Activity: In your copy, repeat the records exactly and leave out the pictures.

User interface change data
===============
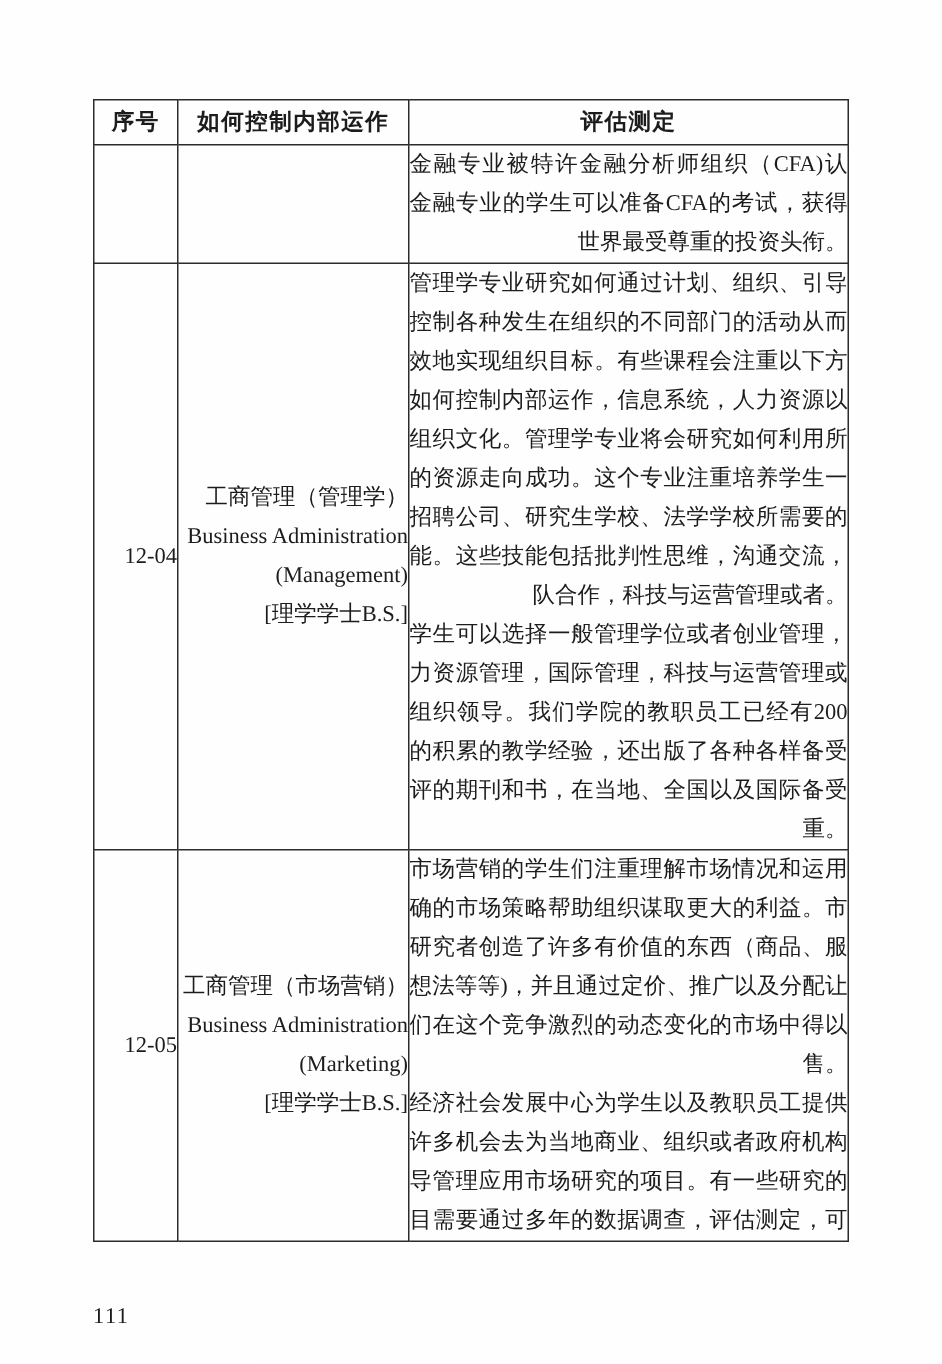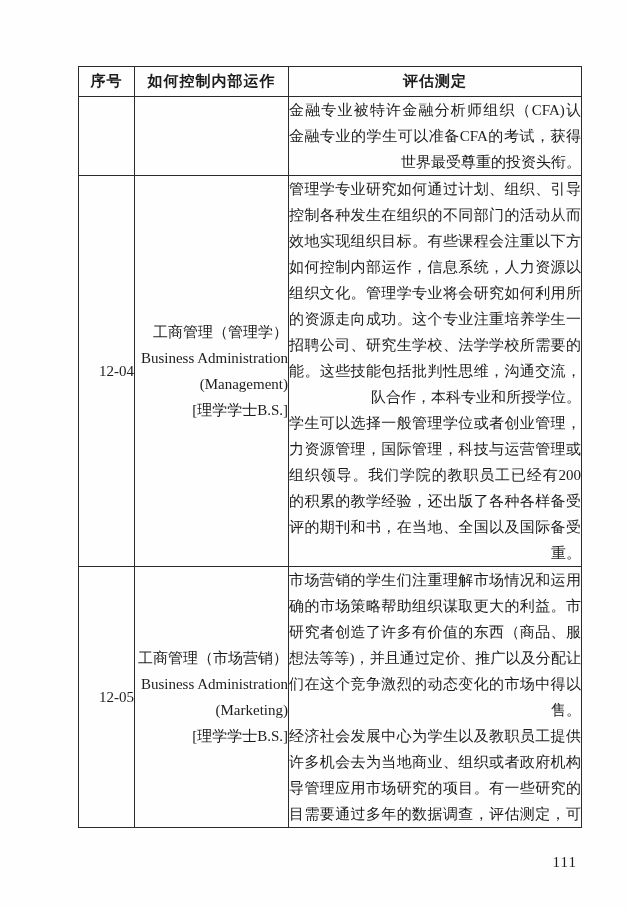--- a/index.html
+++ b/index.html
@@ -15,7 +15,7 @@
     width:628px;height:909px;
     background:#fefefe;
     box-sizing:border-box;
-    padding:66px 0 0 78px;
+    padding:66px 0 0 62px;
   }
   table.doc{
     border-collapse:collapse;

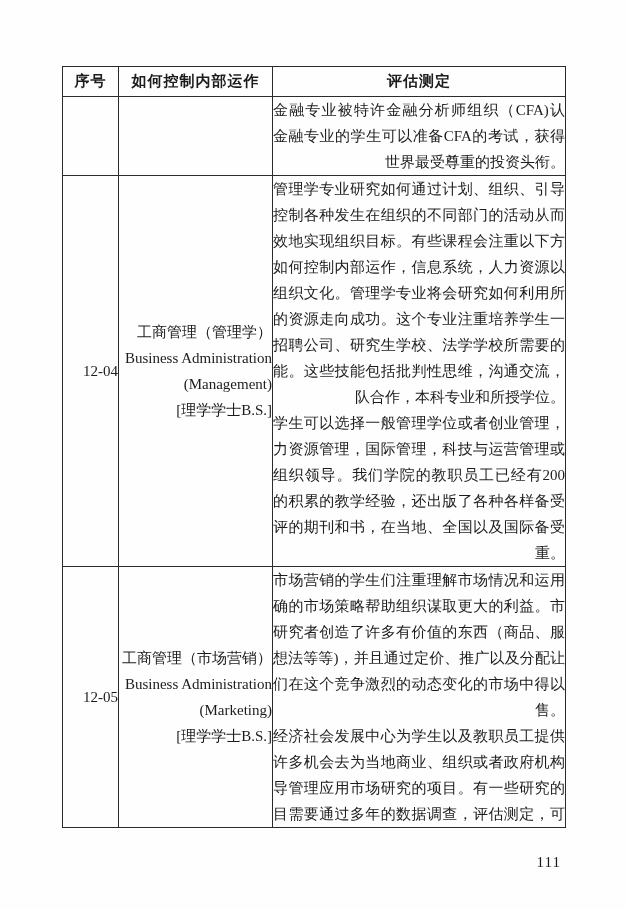--- a/index.html
+++ b/index.html
@@ -126,7 +126,7 @@
             <div class="obj-line fill">的资源走向成功。这个专业注重培养学生一些</div>
             <div class="obj-line fill">招聘公司、研究生学校、法学学校所需要的技</div>
             <div class="obj-line fill">能。这些技能包括批判性思维，沟通交流，团</div>
-            <div class="obj-line">队合作，本科专业和所授学位。</div>
+            <div class="obj-line">队合作，科技与运营管理或者。</div>
             <div class="obj-line fill">学生可以选择一般管理学位或者创业管理，人</div>
             <div class="obj-line fill">力资源管理，国际管理，科技与运营管理或者</div>
             <div class="obj-line fill">组织领导。我们学院的教职员工已经有200多年</div>

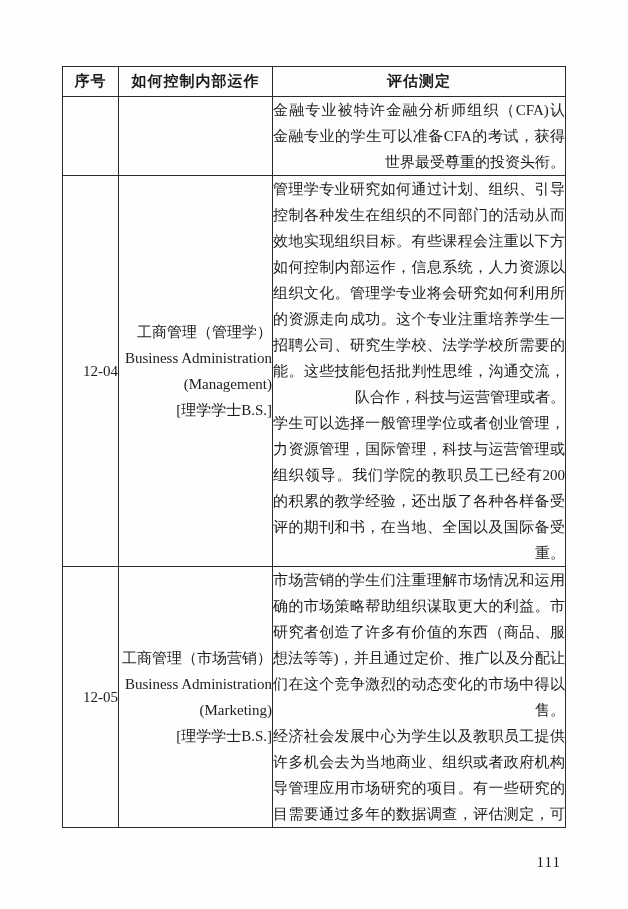--- a/index.html
+++ b/index.html
@@ -74,8 +74,7 @@
   }
   .page-number{
     width:503px;
-    margin-top:26px;
-    text-align:right;
+    margin-top:42px;
     padding-right:4px;
     box-sizing:border-box;
     font-size:15px;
===============
Result of this exercise:
--- a/index.html
+++ b/index.html
@@ -15,7 +15,7 @@
     width:628px;height:909px;
     background:#fefefe;
     box-sizing:border-box;
-    padding:66px 0 0 78px;
+    padding:66px 0 0 62px;
   }
   table.doc{
     border-collapse:collapse;

--- a/index.html
+++ b/index.html
@@ -126,7 +126,7 @@
             <div class="obj-line fill">的资源走向成功。这个专业注重培养学生一些</div>
             <div class="obj-line fill">招聘公司、研究生学校、法学学校所需要的技</div>
             <div class="obj-line fill">能。这些技能包括批判性思维，沟通交流，团</div>
-            <div class="obj-line">队合作，本科专业和所授学位。</div>
+            <div class="obj-line">队合作，科技与运营管理或者。</div>
             <div class="obj-line fill">学生可以选择一般管理学位或者创业管理，人</div>
             <div class="obj-line fill">力资源管理，国际管理，科技与运营管理或者</div>
             <div class="obj-line fill">组织领导。我们学院的教职员工已经有200多年</div>

--- a/index.html
+++ b/index.html
@@ -74,8 +74,7 @@
   }
   .page-number{
     width:503px;
-    margin-top:26px;
-    text-align:right;
+    margin-top:42px;
     padding-right:4px;
     box-sizing:border-box;
     font-size:15px;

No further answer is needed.